Carter, John McCormick

 

John McCormick Carter
Born: June 16, 1921
Hometown: Rockville, MD
Class: 1944
Service: Merchant Marine
Position / Rank: Engine Cadet
Date/Place of death: June 10, 1943/ U.S. East Coast,
31-02′ N, 79-17′ W
Date / Place of burial: June 10, 1943 / U.S. East Coast,
31-02′ N, 79-17 ‘W / Lost at sea
Age: 21

 

John M. Carter signed on aboard the SS Esso Gettysburg as Engine Cadet on May 27,1943 at New York, NY. The ship was engaged in the coastal oil trade, running from the Gulf of Mexico to the East Coast. Also aboard the ship were Kings Point Cadets Joseph Landron (Engine), Alfonse Miller (Deck) and Eugene Quidort (Deck). The ship sailed on June 6 from Port Arthur, TX bound for Philadelphia, PA loaded with 120,000 barrels of west Texas crude oil for the Atlantic Refining Company’s refinery there.

On the afternoon of June 10, the ship was under way about 100 miles southeast of
Savannah, Georgia traveling without escort, apparently due to its ability to make more
than 15 knots. However, the ship was steering evasive courses. Although the vessel
had been warned after rounding Key West that submarines were in the area, none had
been sighted by the lookouts.

At around 1400 local time, 1900 GCT, the Esso Gettysburg was sighted and attacked
by U-66. The submarine’s two torpedoes hit the ship’s port side, the first one aft of midships while the second torpedo hit the engine room in the stern. The impacts ruptured
25 feet of deck and hull, and raised a 100-foot geyser of oil and water. The crude oil
exploded on impact, transforming the ship into an inferno. A thick cloud of black smoke
rose almost a thousand feet in the air. The ship settled by the stern, and began to list
to port.

At the time of the attack Alphonse Miller was painting the starboard side of the
afterdeck with an AB. John Carter was on duty with the 2nd Assistant Engineer in the
Engine Room. Joseph Landron, who was not on watch, was sleeping in his room. The
fact that Eugene Quidort was off watch on the flying bridge near the compass probably
saved his life. Carter, along with the rest of the engine crew on duty, was killed
instantly. Miller was seen to run along the catwalk toward midships, where he was
caught in the flames and killed. Landron made for the lifeboats, but when these caught
fire, jumped into the water with the rest of the survivors. He was last seen by an Able
Seaman fighting the flames in the water.

Eugene Quidort also jumped overboard, after unsuccessfully attempting to help the
Chief Mate lower one of the lifeboats into the sea. He was able to swim away from the
burning oil, towing for a while, Ensign John S. Arnold, the Armed Guard Officer.
Quidort eventually found a burned lifeboat to hang on to. Several hours later, he was
rescued by the Chief Mate and 2nd Mate, who had managed to climb aboard a partially
burned lifeboat; they pulled aboard six crew members and seven Navy men – the only
survivors among 45 crew members and 27 Naval Armed Guard. The following day, the
survivors were spotted by an Army B-25 patrol plane. They were picked up by the SS
George Washington and taken to Charleston, South Carolina.
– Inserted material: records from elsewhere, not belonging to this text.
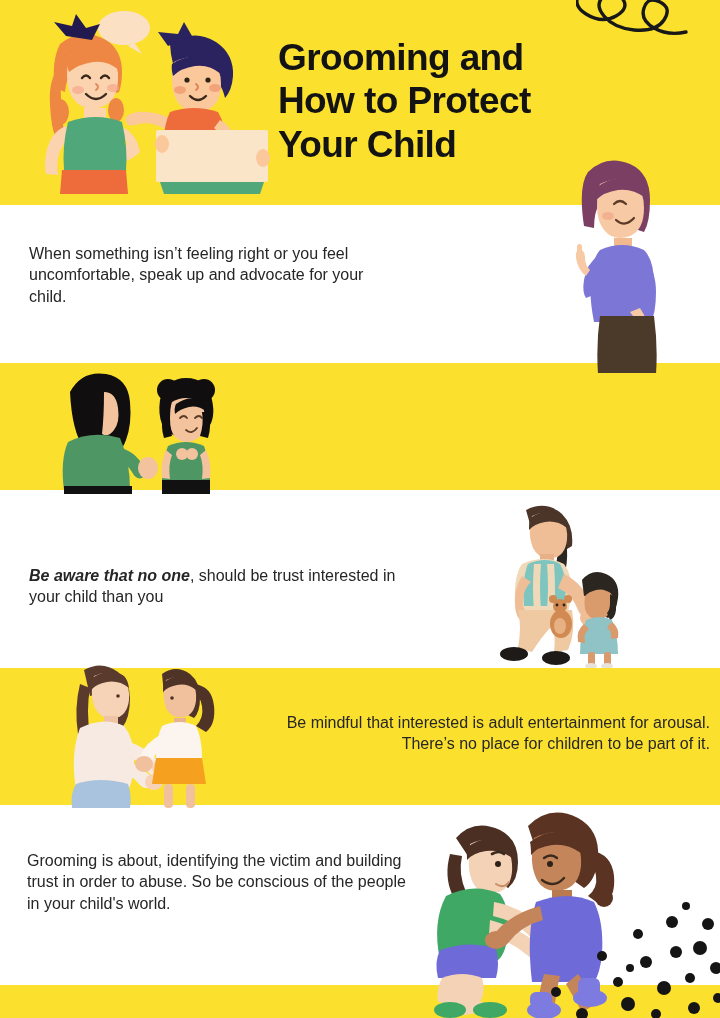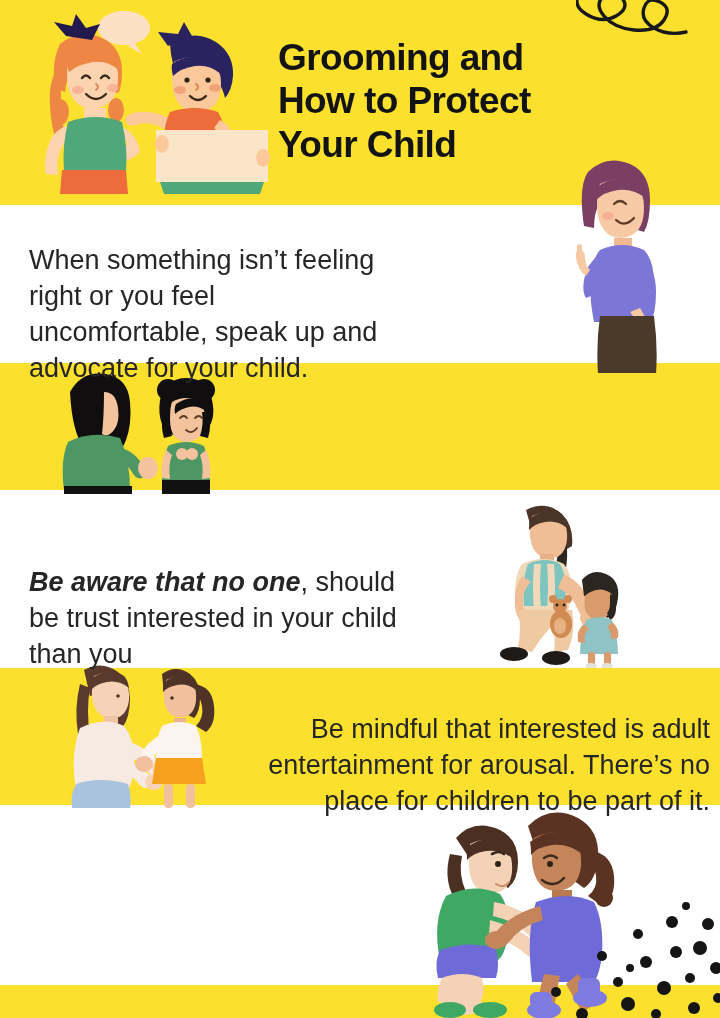"When something isn’t feeling right" .btext { font-size: 27px -> 16px }
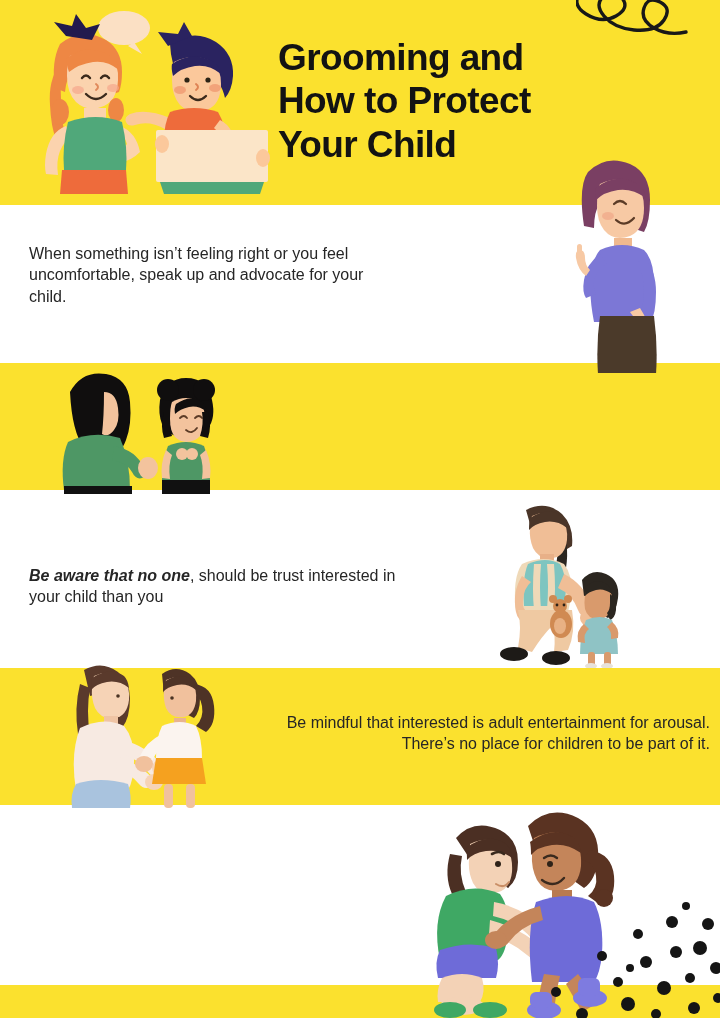"Grooming is about, identifying the" div.btext { html: none -> <div>Grooming is about, identifying the victim and building trust in order to abuse. So be conscious of the people in your child's world.</div> }
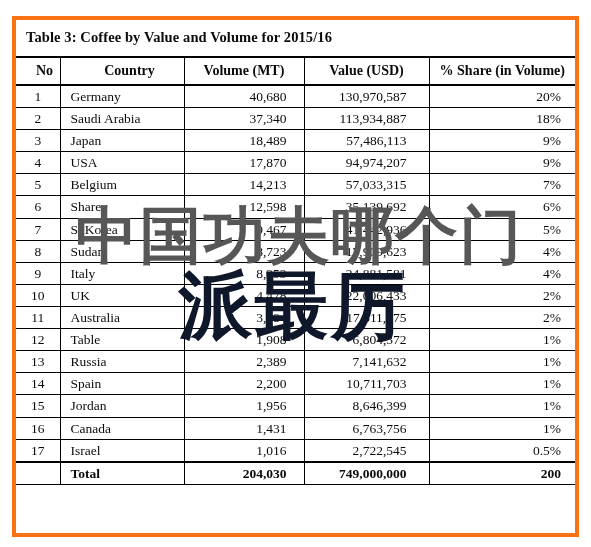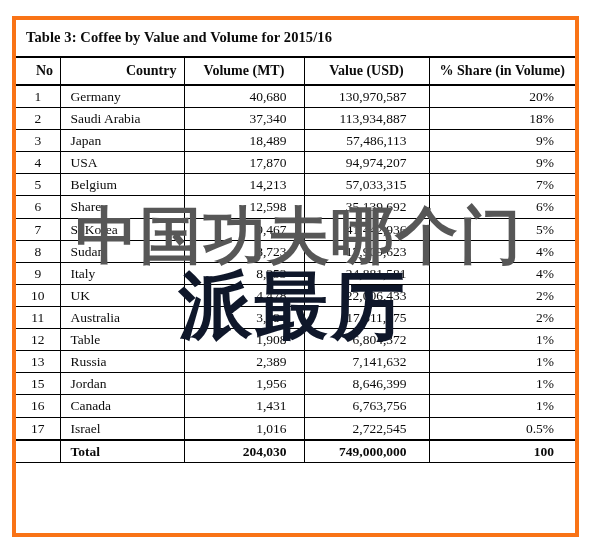"Country" thead th.col-ctry { text-align: right -> center }
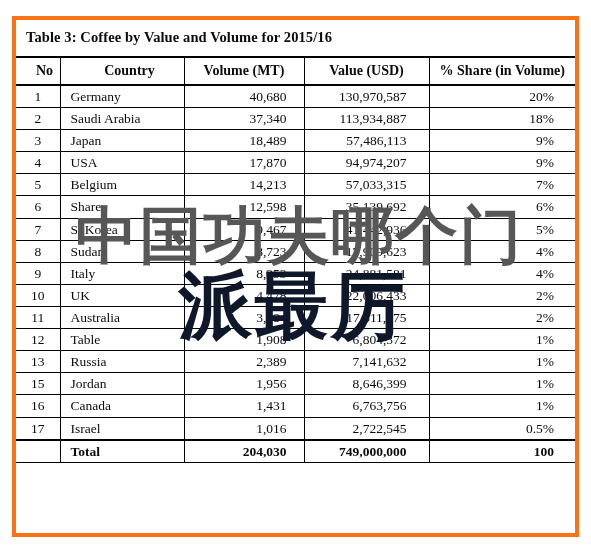"20%" tbody td.c-share { padding-right: 21px -> 14px }
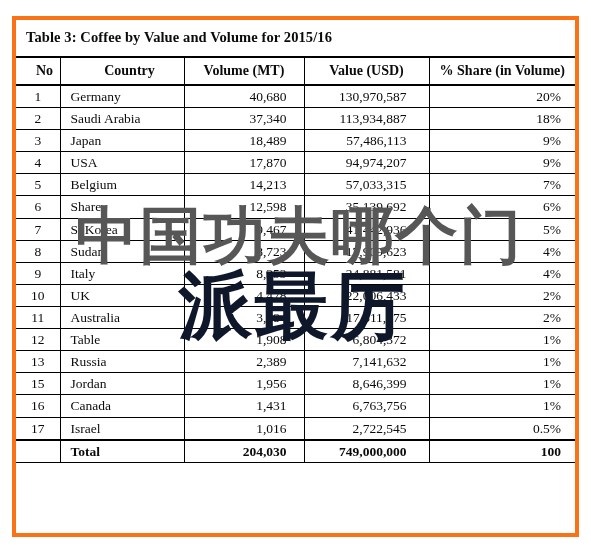"14" tr { html: none -> <tr> <td>14</td> <td>Spain</td> <td>2,200</td> <td>10,711,703</td> <td>1%</td> </tr> }
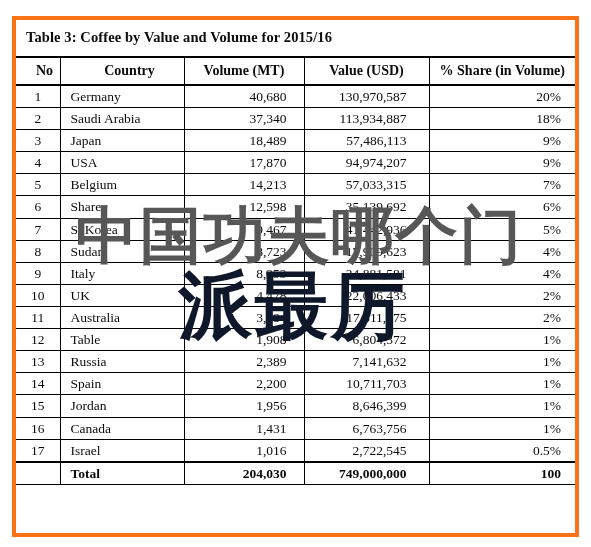"100" td.c-share { text: 100 -> 200 }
The Armed Guard, under the command of Ensign John S. Arnold, USNR did manage to
fire one shot in the direction of the submarine before being forced to abandon their post
by the flames. Ensign Arnold survived the sinking and was awarded the Navy Cross for
his actions.

Cadet Midshipman John Carter was posthumously awarded the Mariners Medal,
Combat Bar, Atlantic War Zone Bar, Victory Medal, and Presidential Testimonial Letter.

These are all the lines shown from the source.